EXERCISE INPUTS:
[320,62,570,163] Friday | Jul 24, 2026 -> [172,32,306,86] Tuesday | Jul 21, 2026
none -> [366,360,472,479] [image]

--

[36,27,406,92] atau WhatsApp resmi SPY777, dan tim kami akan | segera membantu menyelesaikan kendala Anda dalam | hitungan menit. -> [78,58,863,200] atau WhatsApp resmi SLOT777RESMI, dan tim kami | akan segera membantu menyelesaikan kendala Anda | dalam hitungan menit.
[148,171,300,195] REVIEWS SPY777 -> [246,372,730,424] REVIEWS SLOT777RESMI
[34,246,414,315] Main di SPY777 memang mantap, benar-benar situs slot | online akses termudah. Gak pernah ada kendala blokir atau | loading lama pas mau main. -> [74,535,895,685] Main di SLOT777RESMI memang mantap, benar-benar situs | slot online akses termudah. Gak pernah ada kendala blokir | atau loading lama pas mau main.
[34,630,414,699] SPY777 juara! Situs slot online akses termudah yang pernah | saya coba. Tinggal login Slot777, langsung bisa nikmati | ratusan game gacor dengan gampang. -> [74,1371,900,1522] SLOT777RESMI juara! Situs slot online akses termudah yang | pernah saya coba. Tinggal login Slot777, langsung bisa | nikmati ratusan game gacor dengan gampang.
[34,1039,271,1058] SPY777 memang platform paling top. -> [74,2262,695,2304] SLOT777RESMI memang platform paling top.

PROMPT: Wherever the word "memang" occurs in the data above, copy the line it sits in.

TASK RESPONSE:
[34,246,414,315] Main di SPY777 memang mantap, benar-benar situs slot | online akses termudah. Gak pernah ada kendala blokir atau | loading lama pas mau main. -> [74,535,895,685] Main di SLOT777RESMI memang mantap, benar-benar situs | slot online akses termudah. Gak pernah ada kendala blokir | atau loading lama pas mau main.
[34,1039,271,1058] SPY777 memang platform paling top. -> [74,2262,695,2304] SLOT777RESMI memang platform paling top.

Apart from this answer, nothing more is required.